Since you're implementing SQL FTS from scratch, you should also consider
using Windows Server 2003 (Win2003) vs. Windows Server 2000 (Win2K) as there
are significant differences between the OS-specific word breaker dll's.
Win2K's wordbreaker infosoft.dll will sometimes not produce the expected
wordbreaking, especially if punctuation characters are next to or "touching"

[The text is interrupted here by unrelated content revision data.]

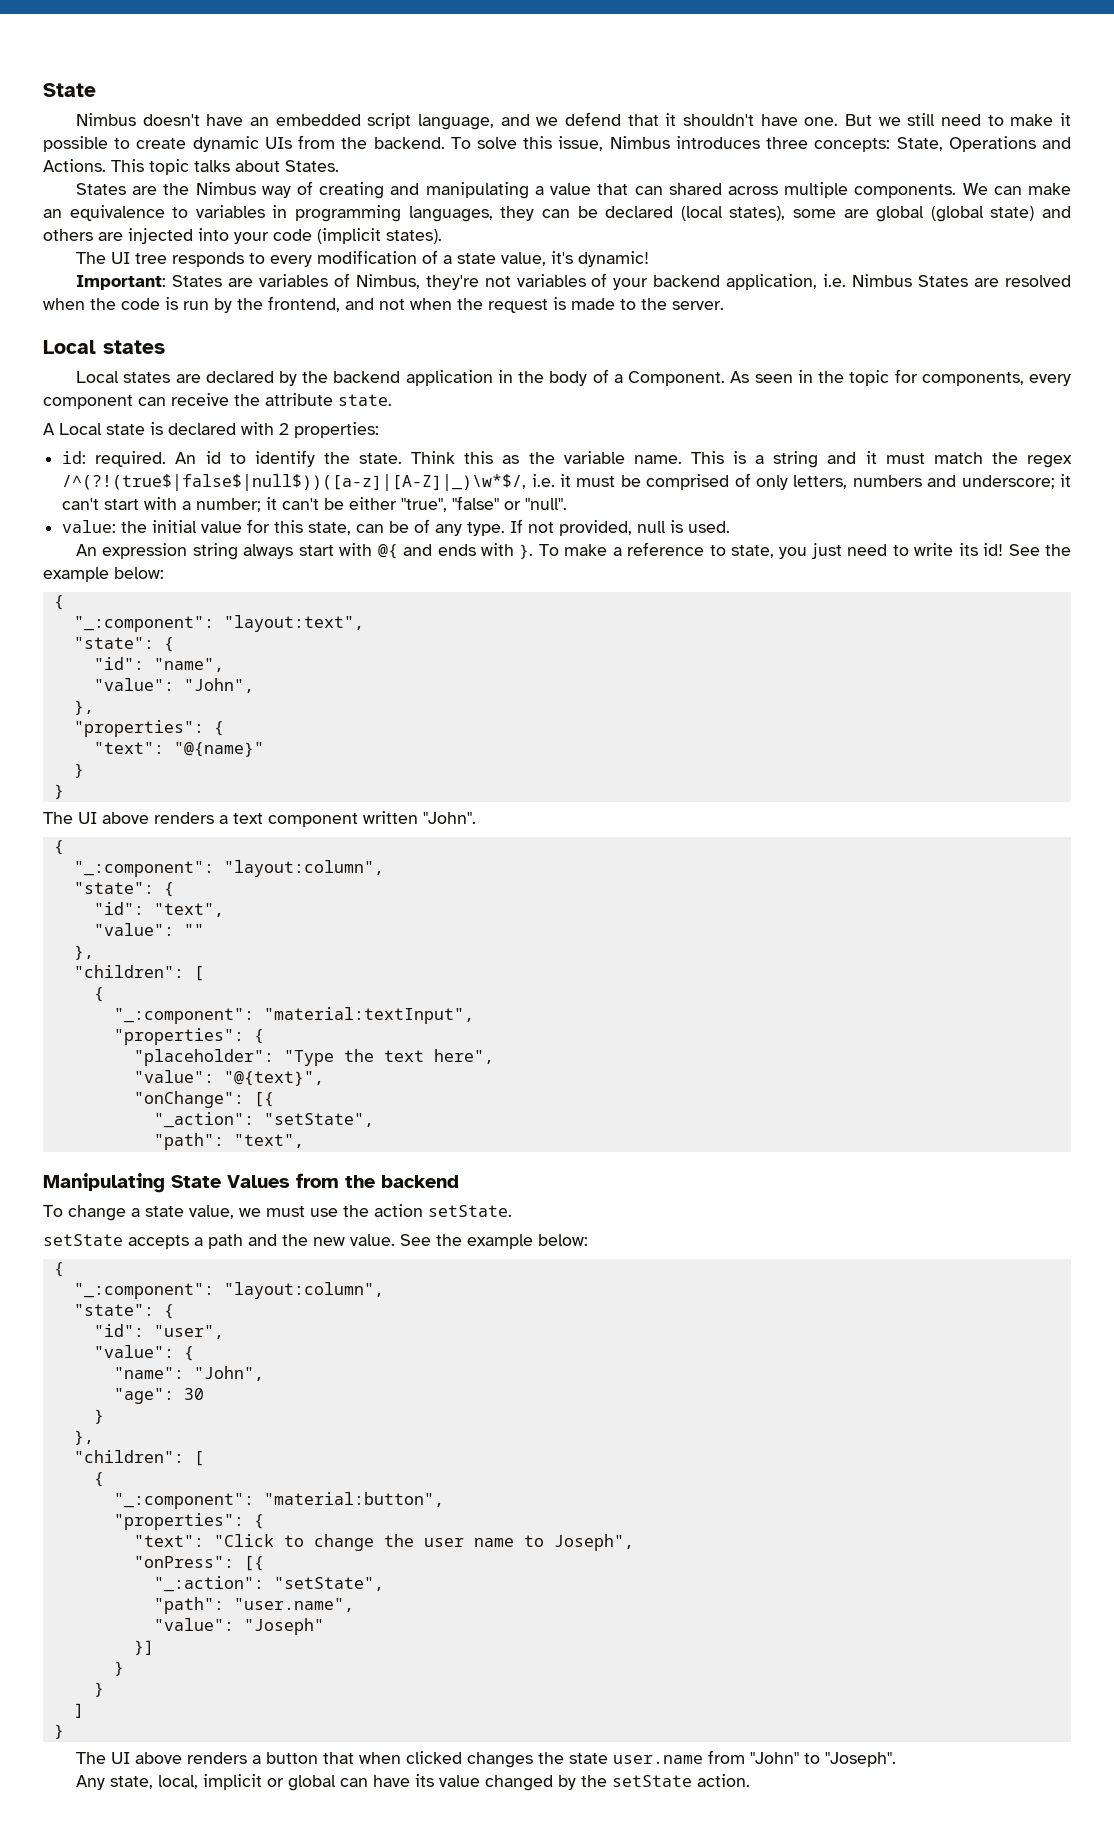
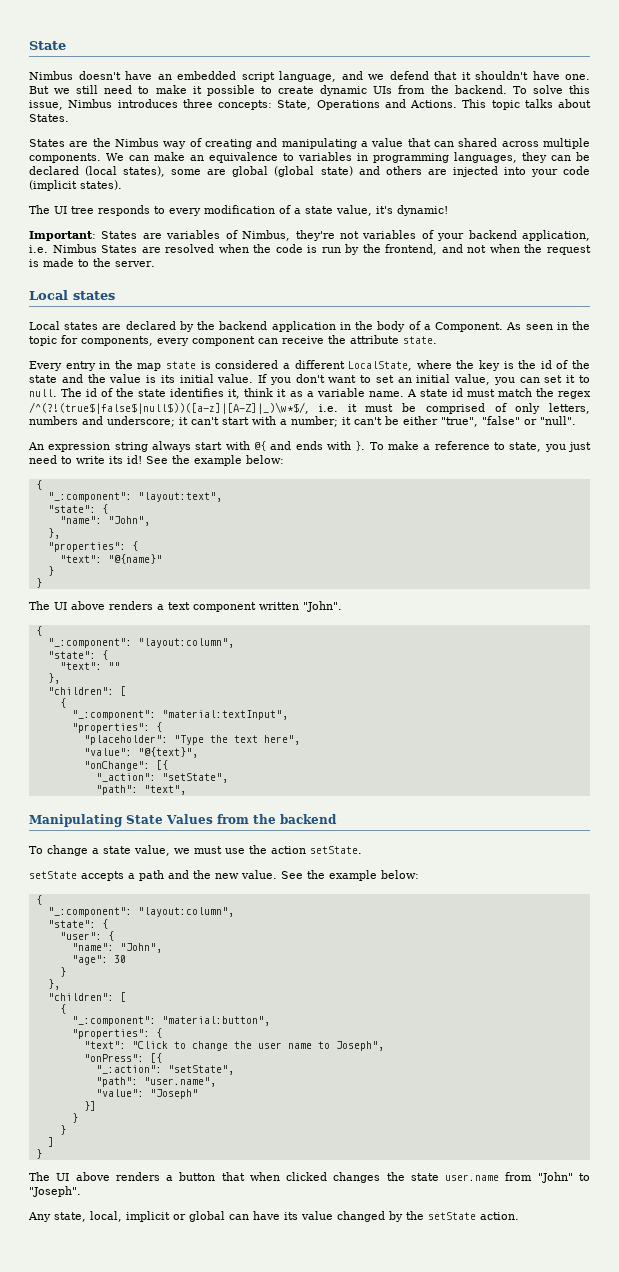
- A Local state is declared with 2 properties:
- id: required. An id to identify the state. Think this as the variable name. This is a string and it must match the regex /^(?!(true$|false$|null$))([a-z]|[A-Z]|_)\w*$/, i.e. it must be comprised of only letters, numbers and underscore; it can't start with a number; it can't be either "true", "false" or "null".
+ Every entry in the map state is considered a different LocalState, where the key is the id of the state and the value is its initial value. If you don't want to set an initial value, you can set it to null. The id of the state identifies it, think it as a variable name. A state id must match the regex /^(?!(true$|false$|null$))([a-z]|[A-Z]|_)\w*$/, i.e. it must be comprised of only letters, numbers and underscore; it can't start with a number; it can't be either "true", "false" or "null".
- value: the initial value for this state, can be of any type. If not provided, null is used.
  "_:component": "layout:text",
  "state": {
- "id": "name",
- "value": "John",
+ "name": "John",
- "id": "text",
- "value": ""
+ "text": ""
- "id": "user",
- "value": {
+ "user": {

the search word, while Win2003's new wordbreaker langwrbk.dll will provide
better and more expected results. Windows XP (WinXP) also has this newer
wordbreaker langwrbk.dll, so you can easily test for different results using
SQL Server 2000 Developer Edition on WinXP with a small subset of your
table's data.
Ease of maintenance can be improved via using "Change Tracking" and "Update
Index in Background" as you will not have to maintain scheduled Incremental
Population jobs. While FT Catalog Population time is less important to you,
with 1 to 5 million row tables and I'm sure that they will grow beyond those
sizes, the Full Population time can take several days and if for some reason
the FT Catalog files are lost or become corrupted, it will take several days
to re-populate the FT Catalogs. I'd recommend that you consider an addition
backup server for both your database as well as the FT Catalogs just in
case. See KB article 240867 (Q240867) "INF: How to Move, Copy, and Backup
Full-Text Catalog Folders and Files"
http://support.microsoft.com/default.aspx?scid=kb;EN-US;240867 for
procedures on how to do this.
Since, you are planning to implement SQL FTS on a multiple CPU server, you
should know that during FT Populations, the MSSearch service can and does
cause CPU usage to hit 90+ percentage and this can cause issues for your
other SQL Server processes. You can to some degree control this via a system
stored procedure sp_fulltext_service 'resource_usage' (see the white paper
for more details), but you can also set the CPU Affinity of the "Microsoft
Search" (mssearch.exe) service via an interactive use of TaskMgr.exe
launched from a command prompt, for example:
AT <current_time_plus_1_min> /interactive taskmgr.exe
Once this TaskMgr is running, you can set the CPU affinity for the
"Microsoft Search" (mssearch.exe) service to use one or more of your CPU's
while you use sp_configure 'affinity mask' (see BOL for details) to
configure SQL Server to use the other CPU's on your server. I have
procedures and methods for using setting this up as a service such that it
can survive a re-boot on all current OS platforms. Email me directly, if
you're interested in these procedures.
Overall, SQL FTS is straight-forward to implement, you just need to plan for
contingencies and of course have higher-end hardware, especially fast disk
drives for your FT Catalogs!!
Best Regards,
John
[quoted text, click to view] "Andrew Cencini [MS]" <acencini@online.microsoft.com> wrote in message
news:ONwnvj7SDHA.940@TK2MSFTNGP11.phx.gbl...
> Hi, Rob --
>
> Sounds like you've read the Full-Text Deployment white paper
>
(
http://support.microsoft.com/default.aspx?scid=/support/sql/content/2000pap
> ers/fts_white%20paper.asp), and maybe Building Search Applications for the
> Web
>
(
http://msdn.microsoft.com/library/default.asp?url=/library/en-us/dnsql2k/ht
> ml/sql_fulltextsearch.asp) <-- this one can be useful for some additional
> application-centered performance techniques.
>
> Depending on what you are expecting the most common queries to be, it
> probably would be more performant to split your data into separate tables
> based on feed (that way, if it is desirable to query against only a single
> feed, you can direct the query to a single table/ for multiple feeds
reduce
> the unions to only tables you want to query). Depending on the speed of
the
> dual-proc machine you have, it may be enough to satisfy your requirements,
> though obviously higher-end hardware can always help :)
>
> Thanks,
> --andrew
>
> Andrew Cencini
> Program Manger
> Microsoft Corp. - SQL Server Engine
>
> --
> This posting is provided "AS IS" with no warranties, and confers no
rights.
>
>
> "Rob" <robnews@iGive.com> wrote in message
> news:f0823485.0307160728.55852810@posting.google.com...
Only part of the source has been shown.